(AVAILABLE DATA)

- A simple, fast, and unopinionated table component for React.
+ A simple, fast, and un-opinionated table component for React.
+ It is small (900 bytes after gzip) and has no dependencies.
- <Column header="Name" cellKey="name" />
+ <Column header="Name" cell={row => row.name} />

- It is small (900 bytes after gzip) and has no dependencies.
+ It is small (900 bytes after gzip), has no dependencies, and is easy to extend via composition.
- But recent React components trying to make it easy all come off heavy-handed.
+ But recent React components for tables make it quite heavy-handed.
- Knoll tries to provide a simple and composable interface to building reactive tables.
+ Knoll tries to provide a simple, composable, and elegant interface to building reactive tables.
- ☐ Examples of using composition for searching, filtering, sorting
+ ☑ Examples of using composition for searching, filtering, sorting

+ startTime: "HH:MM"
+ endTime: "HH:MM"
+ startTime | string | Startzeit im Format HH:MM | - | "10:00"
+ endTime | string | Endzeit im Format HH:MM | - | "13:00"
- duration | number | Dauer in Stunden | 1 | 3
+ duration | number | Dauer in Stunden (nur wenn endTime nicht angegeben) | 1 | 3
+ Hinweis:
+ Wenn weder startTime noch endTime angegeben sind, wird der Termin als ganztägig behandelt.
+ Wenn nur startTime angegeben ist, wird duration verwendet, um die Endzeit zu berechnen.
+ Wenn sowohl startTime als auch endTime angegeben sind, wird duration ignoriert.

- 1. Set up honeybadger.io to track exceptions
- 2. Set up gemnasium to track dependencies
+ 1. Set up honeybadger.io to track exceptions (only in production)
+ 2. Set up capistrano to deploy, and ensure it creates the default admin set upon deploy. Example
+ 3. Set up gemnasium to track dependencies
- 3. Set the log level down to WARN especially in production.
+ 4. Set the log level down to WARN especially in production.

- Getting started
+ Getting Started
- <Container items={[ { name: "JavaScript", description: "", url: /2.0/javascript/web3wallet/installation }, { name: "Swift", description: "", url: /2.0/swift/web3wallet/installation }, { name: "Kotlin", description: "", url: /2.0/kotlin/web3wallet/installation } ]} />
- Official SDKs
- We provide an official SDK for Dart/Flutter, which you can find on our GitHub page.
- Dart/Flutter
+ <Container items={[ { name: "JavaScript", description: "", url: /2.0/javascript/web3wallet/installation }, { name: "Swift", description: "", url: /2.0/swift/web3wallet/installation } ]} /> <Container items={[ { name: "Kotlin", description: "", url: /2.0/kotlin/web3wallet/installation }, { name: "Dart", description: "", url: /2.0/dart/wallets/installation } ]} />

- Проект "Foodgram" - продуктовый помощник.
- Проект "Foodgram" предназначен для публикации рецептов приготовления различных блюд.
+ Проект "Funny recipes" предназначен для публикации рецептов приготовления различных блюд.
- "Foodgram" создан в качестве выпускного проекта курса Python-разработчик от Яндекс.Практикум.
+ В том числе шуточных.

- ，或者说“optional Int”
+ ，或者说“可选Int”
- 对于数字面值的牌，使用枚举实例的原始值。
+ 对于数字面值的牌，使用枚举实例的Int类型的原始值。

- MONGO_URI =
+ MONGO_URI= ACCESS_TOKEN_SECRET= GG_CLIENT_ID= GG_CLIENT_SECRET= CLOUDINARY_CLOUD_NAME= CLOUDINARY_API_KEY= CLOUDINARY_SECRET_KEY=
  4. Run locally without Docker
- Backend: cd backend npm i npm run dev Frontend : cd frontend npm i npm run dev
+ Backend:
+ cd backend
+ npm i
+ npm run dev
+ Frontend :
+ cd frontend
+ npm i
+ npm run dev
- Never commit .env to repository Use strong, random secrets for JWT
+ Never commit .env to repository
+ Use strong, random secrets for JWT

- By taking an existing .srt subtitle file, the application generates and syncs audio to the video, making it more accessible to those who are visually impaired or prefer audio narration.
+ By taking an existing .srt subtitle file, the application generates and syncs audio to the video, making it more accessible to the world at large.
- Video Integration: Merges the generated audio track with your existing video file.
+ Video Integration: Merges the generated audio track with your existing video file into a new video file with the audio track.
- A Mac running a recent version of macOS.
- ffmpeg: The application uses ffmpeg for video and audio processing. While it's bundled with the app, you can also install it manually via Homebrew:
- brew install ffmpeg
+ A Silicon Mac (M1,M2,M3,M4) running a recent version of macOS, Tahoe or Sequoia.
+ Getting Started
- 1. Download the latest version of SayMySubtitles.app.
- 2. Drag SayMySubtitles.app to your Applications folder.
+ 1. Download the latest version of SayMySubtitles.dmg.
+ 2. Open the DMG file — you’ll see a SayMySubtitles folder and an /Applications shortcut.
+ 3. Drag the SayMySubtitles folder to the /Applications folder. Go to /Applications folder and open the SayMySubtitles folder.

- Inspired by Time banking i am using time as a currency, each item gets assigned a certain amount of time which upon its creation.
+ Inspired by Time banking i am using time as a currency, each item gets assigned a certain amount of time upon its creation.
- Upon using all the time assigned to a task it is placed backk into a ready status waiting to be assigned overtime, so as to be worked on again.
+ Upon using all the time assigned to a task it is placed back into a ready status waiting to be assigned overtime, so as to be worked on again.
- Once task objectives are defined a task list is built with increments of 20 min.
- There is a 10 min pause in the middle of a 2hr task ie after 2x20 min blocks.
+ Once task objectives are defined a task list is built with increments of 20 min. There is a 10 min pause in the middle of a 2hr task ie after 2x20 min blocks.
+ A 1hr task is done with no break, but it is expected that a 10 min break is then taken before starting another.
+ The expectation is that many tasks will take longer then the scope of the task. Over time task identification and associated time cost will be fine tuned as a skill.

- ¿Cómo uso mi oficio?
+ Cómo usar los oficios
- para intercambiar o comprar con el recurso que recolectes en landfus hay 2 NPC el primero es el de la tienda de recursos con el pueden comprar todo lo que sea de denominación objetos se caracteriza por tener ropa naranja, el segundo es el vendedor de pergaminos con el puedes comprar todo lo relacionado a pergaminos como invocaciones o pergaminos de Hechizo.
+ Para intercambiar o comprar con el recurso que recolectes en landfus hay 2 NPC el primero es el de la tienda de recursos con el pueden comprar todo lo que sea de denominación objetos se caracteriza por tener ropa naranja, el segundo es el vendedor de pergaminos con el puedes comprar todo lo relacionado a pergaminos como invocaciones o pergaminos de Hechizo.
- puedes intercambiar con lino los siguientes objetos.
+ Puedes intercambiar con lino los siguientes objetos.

(End AVAILABLE DATA)

Please, from the entries above, set down exactly the lines from the one containing "Endzeit zu berechnen." through the one containing "том числе шуточных.", and only those.

- **RESPONSE TO THE TASK**:
+ Wenn nur startTime angegeben ist, wird duration verwendet, um die Endzeit zu berechnen.
+ Wenn sowohl startTime als auch endTime angegeben sind, wird duration ignoriert.

- 1. Set up honeybadger.io to track exceptions
- 2. Set up gemnasium to track dependencies
+ 1. Set up honeybadger.io to track exceptions (only in production)
+ 2. Set up capistrano to deploy, and ensure it creates the default admin set upon deploy. Example
+ 3. Set up gemnasium to track dependencies
- 3. Set the log level down to WARN especially in production.
+ 4. Set the log level down to WARN especially in production.

- Getting started
+ Getting Started
- <Container items={[ { name: "JavaScript", description: "", url: /2.0/javascript/web3wallet/installation }, { name: "Swift", description: "", url: /2.0/swift/web3wallet/installation }, { name: "Kotlin", description: "", url: /2.0/kotlin/web3wallet/installation } ]} />
- Official SDKs
- We provide an official SDK for Dart/Flutter, which you can find on our GitHub page.
- Dart/Flutter
+ <Container items={[ { name: "JavaScript", description: "", url: /2.0/javascript/web3wallet/installation }, { name: "Swift", description: "", url: /2.0/swift/web3wallet/installation } ]} /> <Container items={[ { name: "Kotlin", description: "", url: /2.0/kotlin/web3wallet/installation }, { name: "Dart", description: "", url: /2.0/dart/wallets/installation } ]} />

- Проект "Foodgram" - продуктовый помощник.
- Проект "Foodgram" предназначен для публикации рецептов приготовления различных блюд.
+ Проект "Funny recipes" предназначен для публикации рецептов приготовления различных блюд.
- "Foodgram" создан в качестве выпускного проекта курса Python-разработчик от Яндекс.Практикум.
+ В том числе шуточных.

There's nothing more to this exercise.